Additional availability issues include a lack or limited availability of TB treatment support services, particularly counseling and other mental health care, found in nine countries. In seven countries, the assessment highlighted the limited availability of rapid molecular diagnostics for TB that are faster and more accurate than traditional sputum smear microscopy and detect resistance to first-line TB drugs. The assessment findings in seven countries uncover first-line TB drug stock-outs. In four countries, the assessment identified a lack of integration of TB care with HIV and diabetes care and opioid-substitution therapy as a challenge at the primary health care level.
The key economic accessibility barriers observed in eight countries are out-of-pocket payments for TB tests and incidental expenses associated with TB treatment, most notably transportation costs to clinics for mandated facility-based DOT. The two principal discrimination accessibility challenges the CRG assessment identified are discriminatory treatment of TB key and vulnerable populations in health care in seven countries and discriminatory administrative barriers to health services in five countries in Eastern Europe and Central Asia. The latter includes residency and identification requirements to access TB health services, impacting mobile populations, internally displaced persons, and people with a history of incarceration. Finally, assessment findings in five countries highlight the lack of access to nutritional support during TB treatment as a major concern.
Ten countries identified additional acceptability challenges related to operational issues, including limited hours, long wait times, and overcrowding at TB clinics. These operational issues are also accessibility and quality concerns.

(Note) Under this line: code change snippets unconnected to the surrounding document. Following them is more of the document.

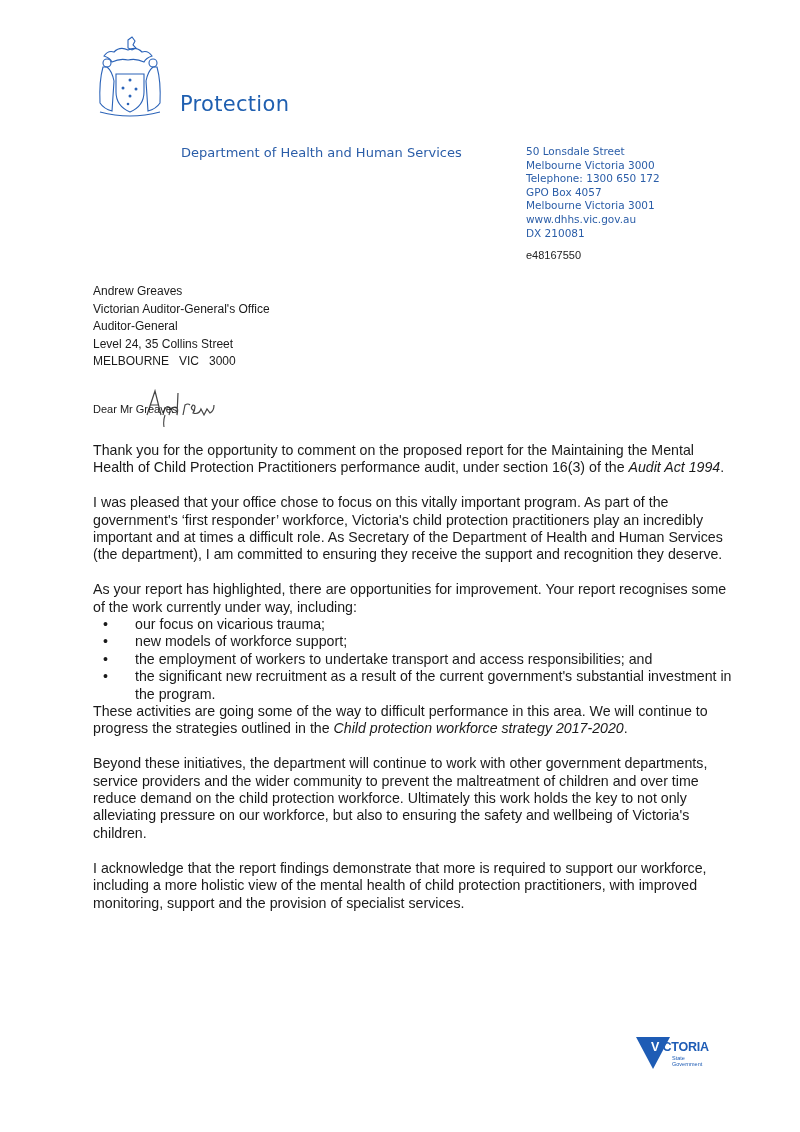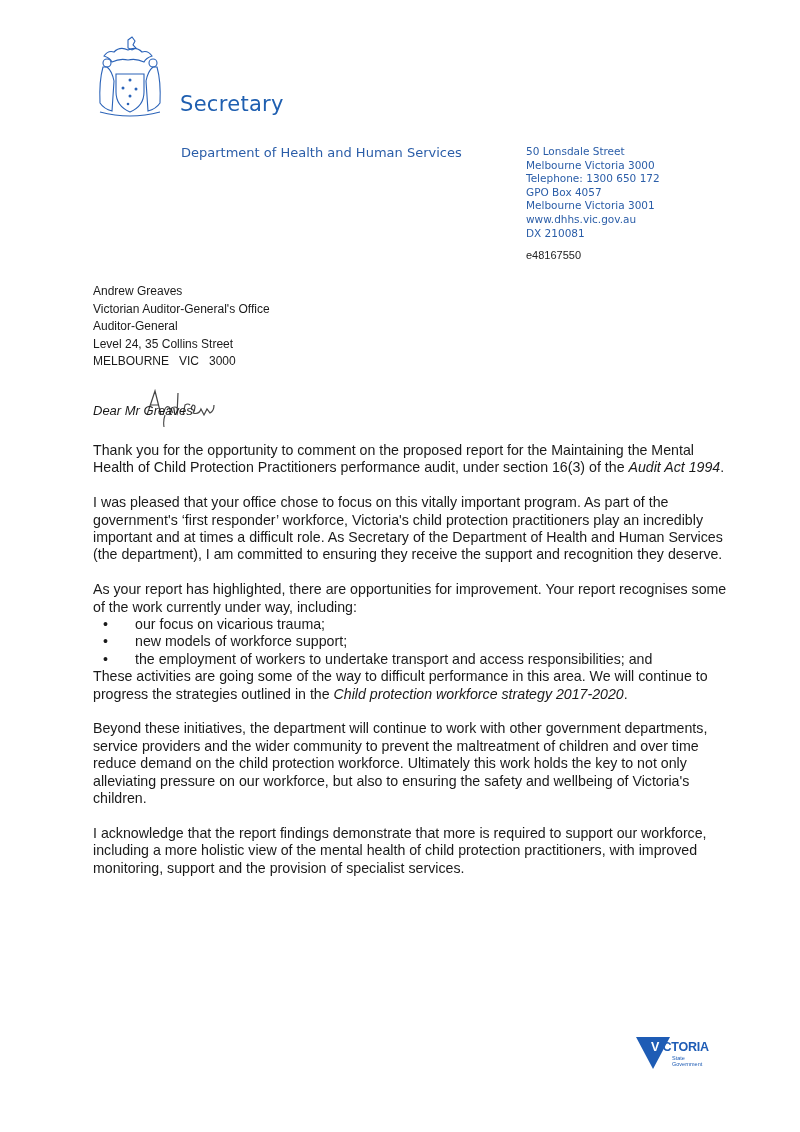--- a/index.html
+++ b/index.html
@@ -7,21 +7,21 @@
          font-family: "Liberation Sans", sans-serif; color: #1a1a1a; }
   .crest { position: absolute; left: 92px; top: 36px; width: 76px; height: 82px; }
   .secretary { position: absolute; left: 180px; top: 92px; font-size: 21px; color: #1f5fb0;
                font-family: "DejaVu Sans", sans-serif; letter-spacing: 0.3px; }
   .dept { position: absolute; left: 181px; top: 145px; font-size: 13px; color: #2a5da8;
           font-family: "DejaVu Sans", sans-serif; }
   .addr { position: absolute; left: 526px; top: 145px; font-size: 10.5px; color: #2a5da8;
           font-family: "DejaVu Sans", sans-serif; line-height: 13.6px; }
   .ref { position: absolute; left: 526px; top: 249px; font-size: 11px; color: #222; }
   .recipient { position: absolute; left: 93px; top: 283px; font-size: 12px; line-height: 17.5px; }
-  .salutation { position: absolute; left: 93px; top: 403px; font-size: 13px; font-style: italic; }
+  .salutation { position: absolute; left: 93px; top: 403px; font-size: 11px; }
   .signature { position: absolute; left: 143px; top: 385px; width: 80px; height: 42px; }
   .body { position: absolute; left: 93px; top: 442px; width: 640px; font-size: 14.2px;
           line-height: 17.4px; }
   .body p { margin: 0 0 17.4px 0; }
   .body ul { margin: 0; padding: 0 0 0 42px; list-style: none; }
   .body li { position: relative; padding-left: 0; }
   .body li::before { content: "•"; position: absolute; left: -32px; }
   .body i { font-style: italic; }
   .vic-logo { position: absolute; left: 636px; top: 1037px; width: 72px; height: 34px; }
   .vic-logo .tri { position: absolute; left: 0; top: 0; width: 0; height: 0;
@@ -48,21 +48,21 @@
   </g>
   <g fill="#2b63b8">
     <circle cx="38" cy="44" r="1.5"></circle>
       <circle cx="31" cy="52" r="1.5"></circle>
     <circle cx="44" cy="53" r="1.5"></circle>
       <circle cx="38" cy="60" r="1.5"></circle>
       <circle cx="36" cy="68" r="1.3"></circle>
   </g>
 </svg>
 
-<div class="secretary">Secretary</div>
+<div class="secretary">Protection</div>
 <div class="dept">Department of Health and Human Services</div>
 
 <div class="addr">
   <div>50 Lonsdale Street</div>
   <div>Melbourne Victoria 3000</div>
   <div>Telephone: 1300 650 172</div>
   <div>GPO Box 4057</div>
   <div>Melbourne Victoria 3001</div>
   <div>www.dhhs.vic.gov.au</div>
   <div>DX 210081</div>
@@ -85,20 +85,21 @@
 
 <div class="body">
   <p><span>Thank you for the opportunity to comment on the proposed report for the Maintaining the Mental Health of Child Protection Practitioners performance audit, under section 16(3) of the </span><i>Audit Act 1994</i><span>.</span></p>
   <p>I was pleased that your office chose to focus on this vitally important program. As part of the government's ‘first responder’ workforce, Victoria's child protection practitioners play an incredibly important and at times a difficult role.  As Secretary of the Department of Health and Human Services (the department), I am committed to ensuring they receive the support and recognition they deserve.</p>
   <div>
     <div>As your report has highlighted, there are opportunities for improvement.  Your report recognises some of the work currently under way, including:</div>
     <ul>
       <li>our focus on vicarious trauma;</li>
       <li>new models of workforce support;</li>
       <li>the employment of workers to undertake transport and access responsibilities; and</li>
+      <li>the significant new recruitment as a result of the current government's substantial investment in the program.</li>
     </ul>
     <p><span>These activities are going some of the way to difficult performance in this area. We will continue to progress the strategies outlined in the </span><i>Child protection workforce strategy 2017-2020</i><span>.</span></p>
   </div>
   <p>Beyond these initiatives, the department will continue to work with other government departments, service providers and the wider community to prevent the maltreatment of children and over time reduce demand on the child protection workforce. Ultimately this work holds the key to not only alleviating pressure on our workforce, but also to ensuring the safety and wellbeing of Victoria's children.</p>
   <p>I acknowledge that the report findings demonstrate that more is required to support our workforce, including a more holistic view of the mental health of child protection practitioners, with improved monitoring, support and the provision of specialist services.</p>
 </div>
 
 <div class="vic-logo">
   <div class="tri"></div>
   <div class="vt"><span class="v">V</span><span>ICTORIA</span></div>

The primary quality issue identified in the CRG assessment findings is the limited availability of trained TB health workers in 10 countries (noted above as an availability concern). The findings in seven and six countries, respectively, also highlight the misdiagnosis or delayed diagnosis and inappropriate treatment of people with TB as major quality concerns.
Nondiscrimination and equal treatment
Discrimination and stigmatizing treatment of people affected by TB are pervasive in the CRG assessment findings. In 18 of 20 countries, the assessment revealed that people affected by TB experience discrimination in health care, including when they seek TB care but also in primary health care settings. The findings in 15 countries show that people affected by TB experience employment discrimination at the hands of both employers and coworkers. In 11 countries, the findings exhibit discriminatory and stigmatizing treatment of people affected by TB in families and communities. In the family context, the assessment findings indicate that women affected by TB are sometimes divorced or abandoned because of their experience with the disease. The findings in six countries draw attention to how children and young people affected by TB experience discrimination in education, in both schools and higher education.

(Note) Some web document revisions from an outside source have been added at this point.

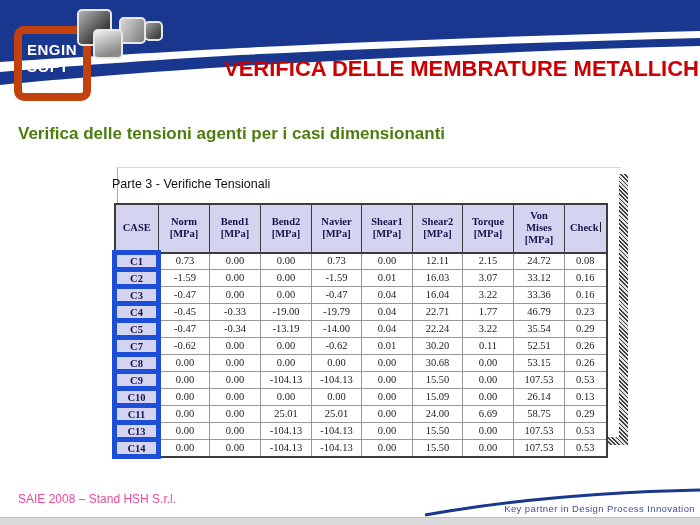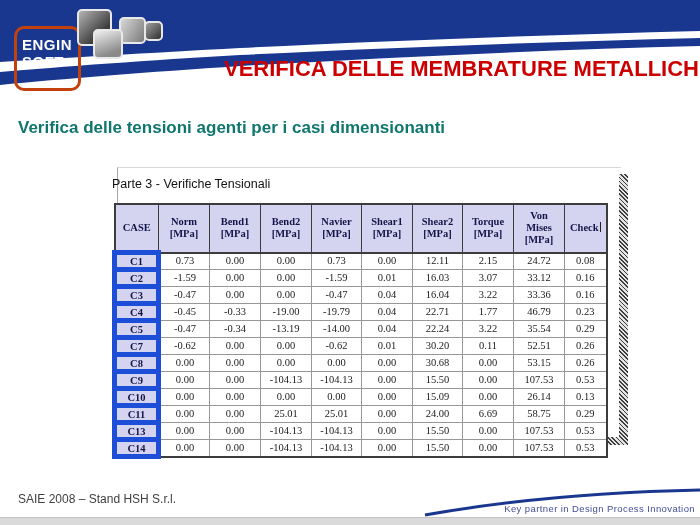--- a/index.html
+++ b/index.html
@@ -3,34 +3,34 @@
 <meta charset="utf-8">
 <style>
   html,body { margin:0; padding:0; }
   body { width:700px; height:525px; font-family:"Liberation Sans", sans-serif; }
   .slide { position:relative; width:700px; height:525px; background:#ffffff; overflow:hidden; }
 
   
   .header-svg { position:absolute; left:0; top:0; }
   .logo-box {
     position:absolute; left:14px; top:26px; width:56px; height:52px;
-    border:3px solid #c2410c; border-radius:10px;
+    border:8px solid #c2410c; border-radius:10px;
     color:#ffffff; font-weight:bold; font-size:15px; line-height:17px;
     padding:7px 0 0 5px; letter-spacing:0.5px;
   }
   .thumb { position:absolute; border:2px solid #e8e8e8; border-radius:5px; }
   .thumb1 { left:77px;  top:9px;  width:31px; height:33px; background:linear-gradient(135deg,#b5b5b5,#3c3c3c 70%); }
   .thumb2 { left:93px;  top:29px; width:26px; height:26px; background:linear-gradient(160deg,#efefef,#8a8a8a 80%); z-index:2; }
   .thumb3 { left:119px; top:17px; width:23px; height:23px; background:linear-gradient(120deg,#d8d8d8,#7a7a7a); }
   .thumb4 { left:144px; top:21px; width:15px; height:16px; background:linear-gradient(135deg,#9f9f9f,#2f2f2f); }
   .slide-title {
     position:absolute; right:6px; top:56px; width:470px;
     text-align:right; font-size:22px; font-weight:bold; color:#cc0000; white-space:nowrap;
   }
-  .subtitle { position:absolute; left:18px; top:118px; font-size:17px; font-weight:bold; color:#0f766e; }
+  .subtitle { position:absolute; left:18px; top:124px; font-size:17px; font-weight:bold; color:#4d7c0f; }
 
   
   .object-area {
     position:absolute; left:117px; top:167px; width:503px; height:271px;
     background:#ffffff; border-left:1px solid #a8a8a8; border-top:1px solid #d8d8d8;
   }
   .obj-title { position:absolute; left:112px; top:177px; width:492px; text-align:left;
                font-size:12.5px; color:#111111; }
   .hatch { position:absolute; background:repeating-linear-gradient(45deg,#3e3e3e 0 1.2px,#e3e3e3 1.2px 3px); }
   .hatch-right  { left:619px; top:174px; width:9px;  height:271px; }
@@ -50,21 +50,21 @@
   }
   #data-table tbody th {
     background:#d4d4f0; color:#14144a; font-weight:bold; font-size:10.5px;
     border:5px solid #1d4ed8; height:12px;
   }
   #data-table tbody td {
     color:#1a1a1a; font-size:10.5px; line-height:12px; height:12px; border:1px solid #979797;
   }
 
   
-  .saie { position:absolute; left:18px; top:492px; font-size:12px; color:#404040; }
+  .saie { position:absolute; left:18px; top:492px; font-size:12px; color:#ec4899; }
   .footer-arc { position:absolute; left:380px; top:482px; }
   .tagline { position:absolute; right:5px; top:503px; font-size:9.5px; letter-spacing:0.4px;
              color:#444e9b; }
   .bottom-strip { position:absolute; left:0; bottom:0; width:700px; height:7px;
                   background:#dadada; border-top:1px solid #c2c2c2; }
 </style>
 </head>
 <body>
 
 <div class="slide">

Remarkably, despite the evidence of widespread discrimination against people affected by TB, the CRG assessment reveals that only one country explicitly prohibits TB-related discrimination in law. The other 19 countries lack legal prohibitions targeting discrimination against people affected by TB. The findings further highlight that the law and policies governing the TB response in two countries contain stigmatizing and discriminatory terminology. However, the assessment findings identify laws or executive decrees in some countries that address some aspects of discrimination against people with TB, including in employment. In one country, the assessment found that people affected by TB have used the courts to combat employment discrimination with some success using the constitution and other employment-related laws.
Health-related freedoms
The lack of protection for the privacy and confidentiality of people affected by TB in law, policy, and practice is the central challenge to health-related freedoms identified in the CRG assessment findings. Eighteen countries highlighted various kinds of privacy concerns. These include a lack of privacy and breaches of confidentiality in health care that deter the use of TB testing and treatment services and challenge treatment adherence. The assessment revealed that most countries do not have laws or policies that specifically recognize and protect the right to privacy of people affected by TB; however, some countries have laws protecting confidentiality in health care more generally. The findings in several countries highlight privacy concerns related to TB public health activities, including contact tracing and disease notification procedures. The assessment also discovered that TB clinics’ infrastructure and operational procedures impinge on privacy with exterior and interior signs and waiting room practices.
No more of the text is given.